Will return the following:

out = {
    date: new Date(Date.UTC(1640, 6, 1)),
    player: "FRA",
    savegame_version: {
        first: 1,
        second: 9,
        third: 2,
        forth: 0
    }
}

Encoding

It's preferable to pass in raw bytes to parseText and to optionally pass in an encoding (which defaults to utf8) instead of passing in a string as this tends to be more efficient.

If passing in bytes to parseText, make sure to specify an encoding, else the strings could be deserialized incorrectly:

const jomini = await Jomini.initialize();
const data = new Uint8Array([0xff, 0x3d, 0x8a]);
const out = jomini.parseText(data, { encoding: "windows1252" });
// out = { ÿ: "Š" }

Type Narrowing

By default, jomini will attempt to narrow all values to more specific types like numbers, dates, or booleans. Type narrowing can be configured to only occur for unquoted values or disabled altogether.

const jomini = await Jomini.initialize();
const { root, json } = jomini.parseText(
  'a="01" b=02 c="yes" d=no',
  {
    typeNarrowing: "unquoted",
  },
  (q) => ({ root: q.root(), json: q.json() })
);

expect(root).toEqual({
  a: "01",
  b: 2,
  c: "yes",
  d: false,
});

expect(json).toEqual('{"a":"01","b":2,"c":"yes","d":false}');

Performance

95-99% of the time it takes to parse a file is creating the Javascript object, so it is preferable if one can slim the object down as much as possible. This is why parseText accepts a callback where one can provide JSON pointer like strings to extract only the data that is necessary.

Below shows an example of extracting the player's prestige from an EU4 save file

const buffer = readFileSync(args[0]);
const parser = await Jomini.initialize();
const { player, prestige } = parser.parseText(
  buffer,
  { encoding: "windows1252" },
  (query) => {
    const player = query.at("/player");
    const prestige = query.at(`/countries/${player}/prestige`);
    return { player, prestige };
  }
);

The alternative would be:

const buffer = readFileSync(args[0]);
const parser = await Jomini.initialize();
const save = parser.parseText(buffer, { encoding: "windows1252" });
const player = save.player;
const prestige = save.countries[player].prestige;

The faster version completes 40x faster (6.3s vs 0.16s) and uses about half the memory.

JSON

There is a middle ground in terms of performance and flexibility: using JSON as an intermediate layer:

const buffer = readFileSync(args[0]);
const parser = await Jomini.initialize();
const out = parser.parseText(buffer, { encoding: "windows1252" }, (q) => q.json());
const save = JSON.parse(out);
const player = save.player;
const prestige = save.countries[player].prestige;

The keys of the stringified JSON object are in the order as they appear in the file, so this makes the JSON approach well suited for parsing files where the order of object keys matter.

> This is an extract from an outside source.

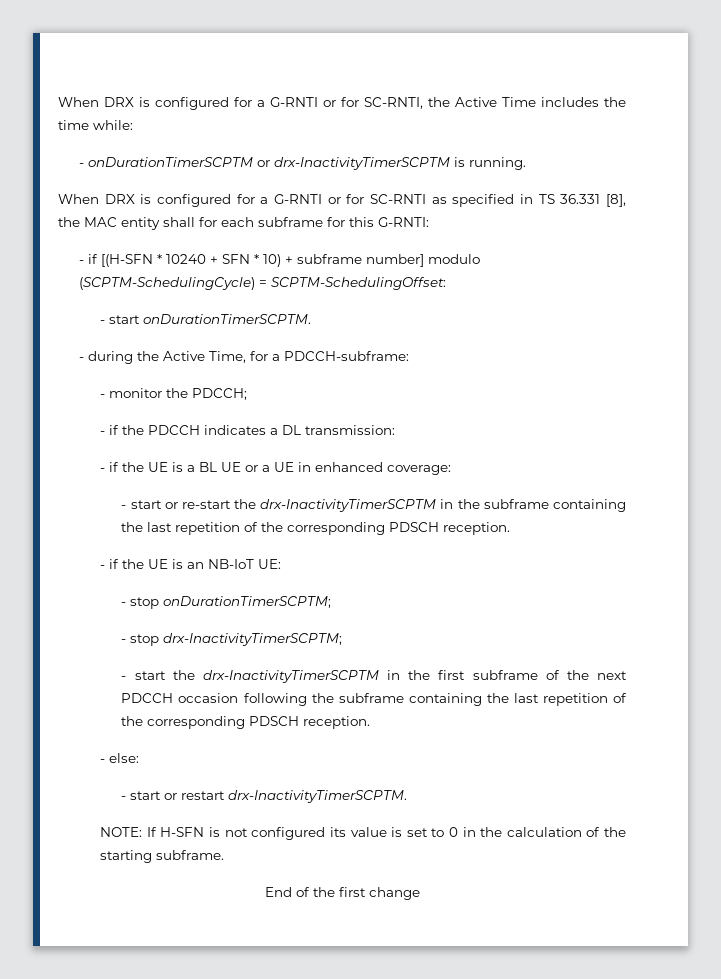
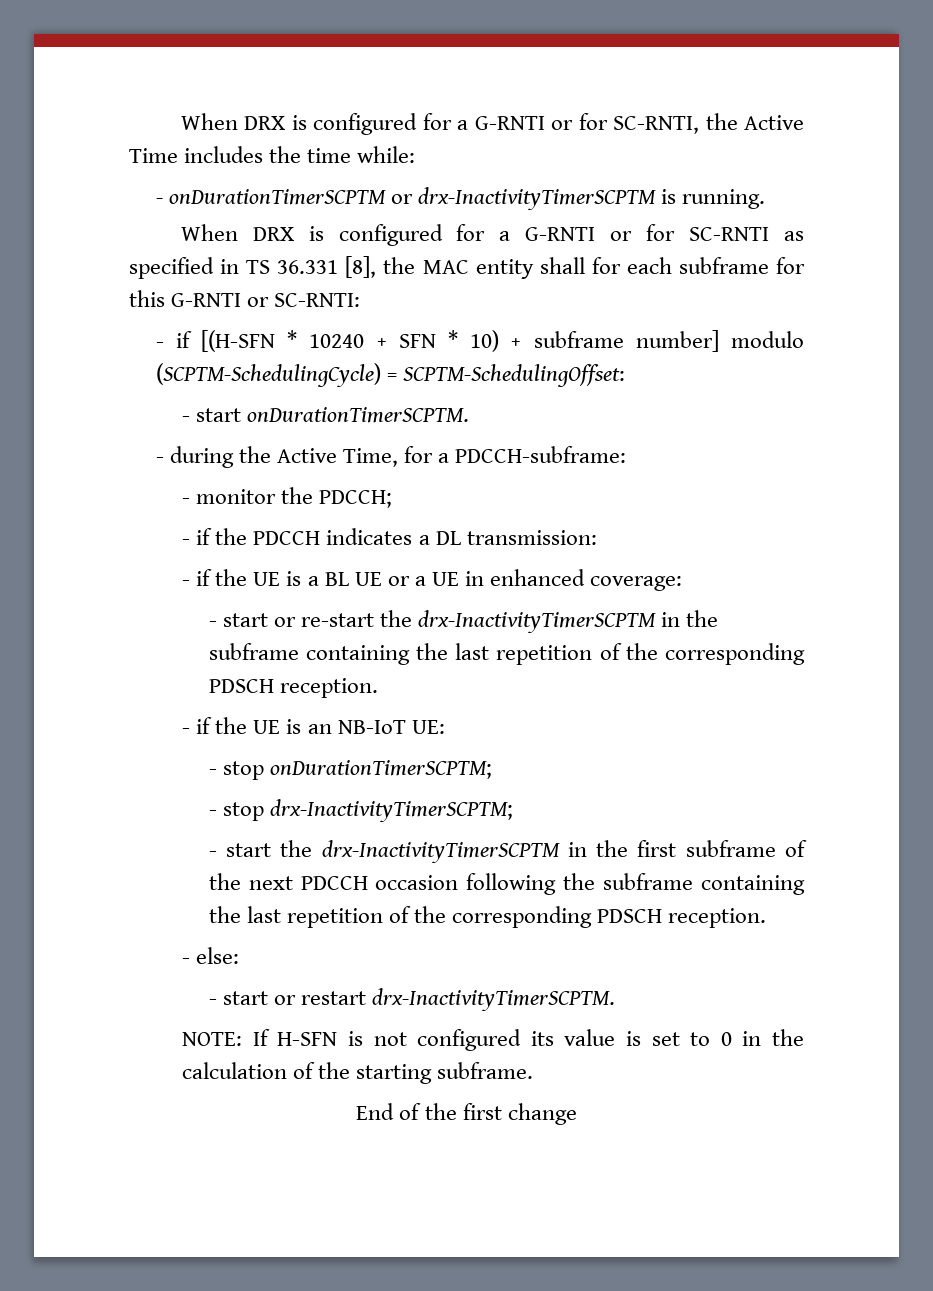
- When DRX is configured for a G-RNTI or for SC-RNTI as specified in TS 36.331 [8], the MAC entity shall for each subframe for this G-RNTI:
+ When DRX is configured for a G-RNTI or for SC-RNTI as specified in TS 36.331 [8], the MAC entity shall for each subframe for this G-RNTI or SC-RNTI:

The other APIs are subjected to natively constructed JS objects reordering keys to suit their fancy. To process the JSON and not lose key order, you'll want to leverage a streaming JSON parser like oboe.js or stream-json.

Interestingly, even though using JSON adds a layer, constructing and parsing the JSON into a JS object is still 3x faster than when a JS object is constructed directly. This must be a testament to how tuned browser JSON parsers are.

The JSON format does not change how dates are encoded, so dates are written into the JSON exactly as they appear in the original file.

The JSON generator contains options to tweak the output.

To pretty print the output:

parser.parseText(buffer, { }, (q) => q.json({ pretty: true }));

There is an option to decide how duplicate keys are serialized. For instance, given the following data:

core="AAA"
core="BBB"

The default behavior will group the two fields into one list, as shown below. This favors ergonomics, as the builtin JSON.parse doesn't handle duplicate keys well.

{
  "core": ["AAA", "BBB"]
}

If this behavior is not desirable, it can be tweaked such that the duplicate keys are preserved:

parser.parseText(buffer, { }, (q) => q.json({ duplicateKeyMode: "preserve" }));

will output:

{
  "core": "AAA",
  "core": "BBB"
}

Whether or not the above is valid JSON is debateable.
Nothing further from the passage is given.